What this task involves
Set down every entry exactly as it stands, omitting any picture.

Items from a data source

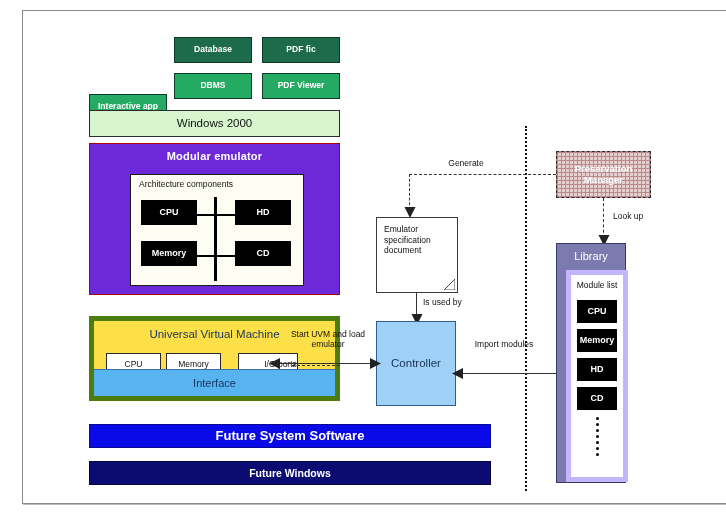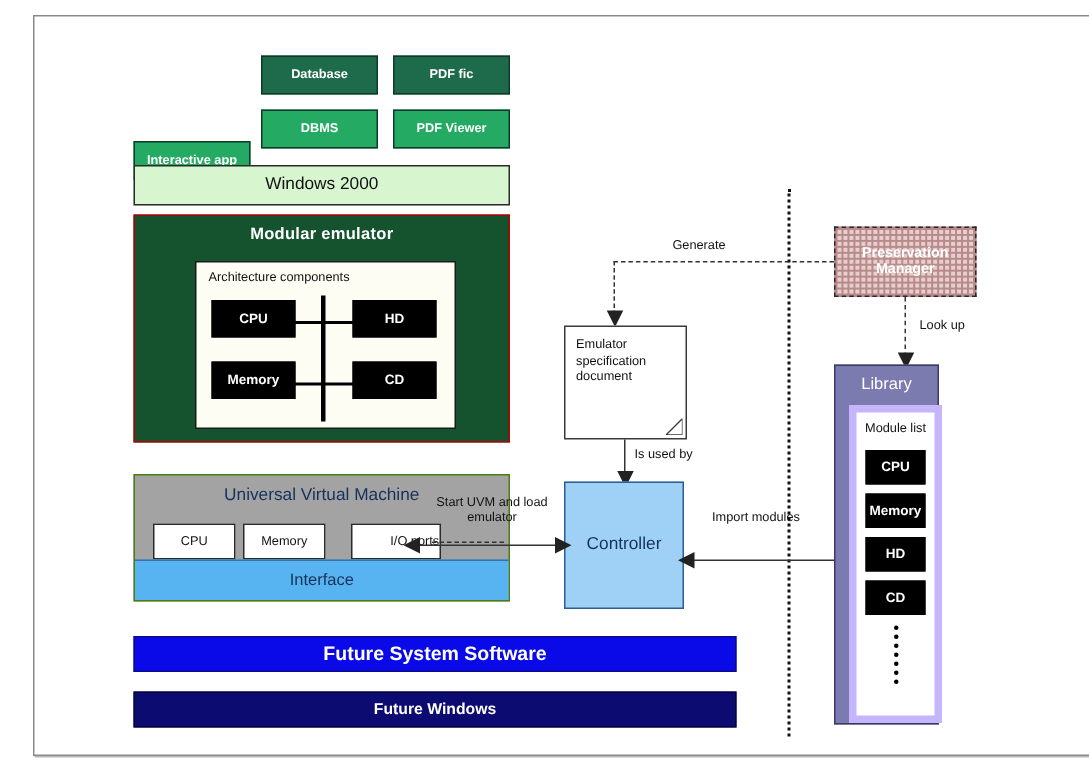--- a/index.html
+++ b/index.html
@@ -19,7 +19,7 @@
   .os-box{background:#d7f5cf;color:#111111;border:1px solid #2a2a2a;font-size:11.5px;}
 
   
-  .emu-outer{background:#14532d;border:1px solid #b00000;padding-left:44px;}
+  .emu-outer{background:#6d28d9;border:1px solid #b00000;padding-left:44px;}
   .emu-title{position:absolute;left:0;right:0;top:6px;text-align:center;color:#ffffff;
              font-size:11px;font-weight:bold;letter-spacing:.2px;}
   .emu-inner{position:absolute;background:#fdfdf4;border:1px solid #1a1a1a;}

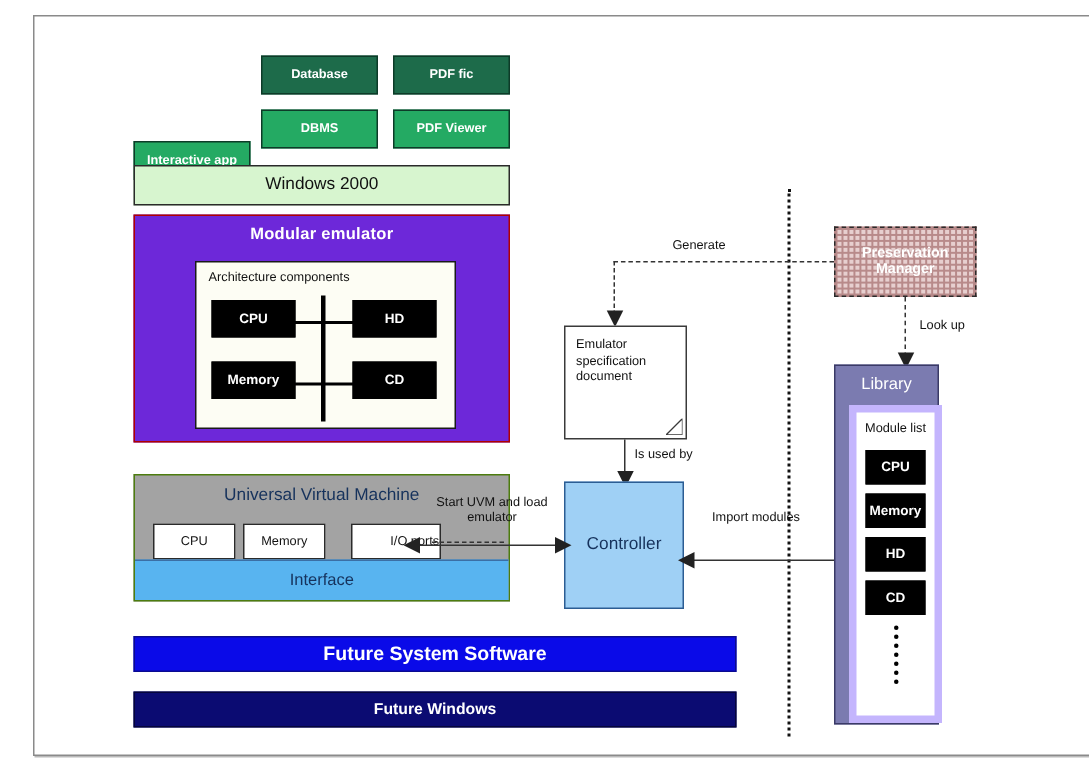--- a/index.html
+++ b/index.html
@@ -28,7 +28,7 @@
   .busline{position:absolute;background:#000000;}
 
   
-  .uvm-outer{background:#a3a3a3;border:1px solid #4d7c0f;}
+  .uvm-outer{background:#fde047;border:5px solid #4d7c0f;}
   .uvm-title{position:absolute;left:0;right:0;top:7px;text-align:center;color:#16325c;font-size:11.5px;}
   .uvm-sub{background:#ffffff;border:1px solid #2a2a2a;color:#111111;font-size:8.5px;}
   .iface{position:absolute;background:#58b4f0;border-top:1px solid #3b6fa5;color:#16325c;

Exercise answer
--- a/index.html
+++ b/index.html
@@ -19,7 +19,7 @@
   .os-box{background:#d7f5cf;color:#111111;border:1px solid #2a2a2a;font-size:11.5px;}
 
   
-  .emu-outer{background:#14532d;border:1px solid #b00000;padding-left:44px;}
+  .emu-outer{background:#6d28d9;border:1px solid #b00000;padding-left:44px;}
   .emu-title{position:absolute;left:0;right:0;top:6px;text-align:center;color:#ffffff;
              font-size:11px;font-weight:bold;letter-spacing:.2px;}
   .emu-inner{position:absolute;background:#fdfdf4;border:1px solid #1a1a1a;}

--- a/index.html
+++ b/index.html
@@ -28,7 +28,7 @@
   .busline{position:absolute;background:#000000;}
 
   
-  .uvm-outer{background:#a3a3a3;border:1px solid #4d7c0f;}
+  .uvm-outer{background:#fde047;border:5px solid #4d7c0f;}
   .uvm-title{position:absolute;left:0;right:0;top:7px;text-align:center;color:#16325c;font-size:11.5px;}
   .uvm-sub{background:#ffffff;border:1px solid #2a2a2a;color:#111111;font-size:8.5px;}
   .iface{position:absolute;background:#58b4f0;border-top:1px solid #3b6fa5;color:#16325c;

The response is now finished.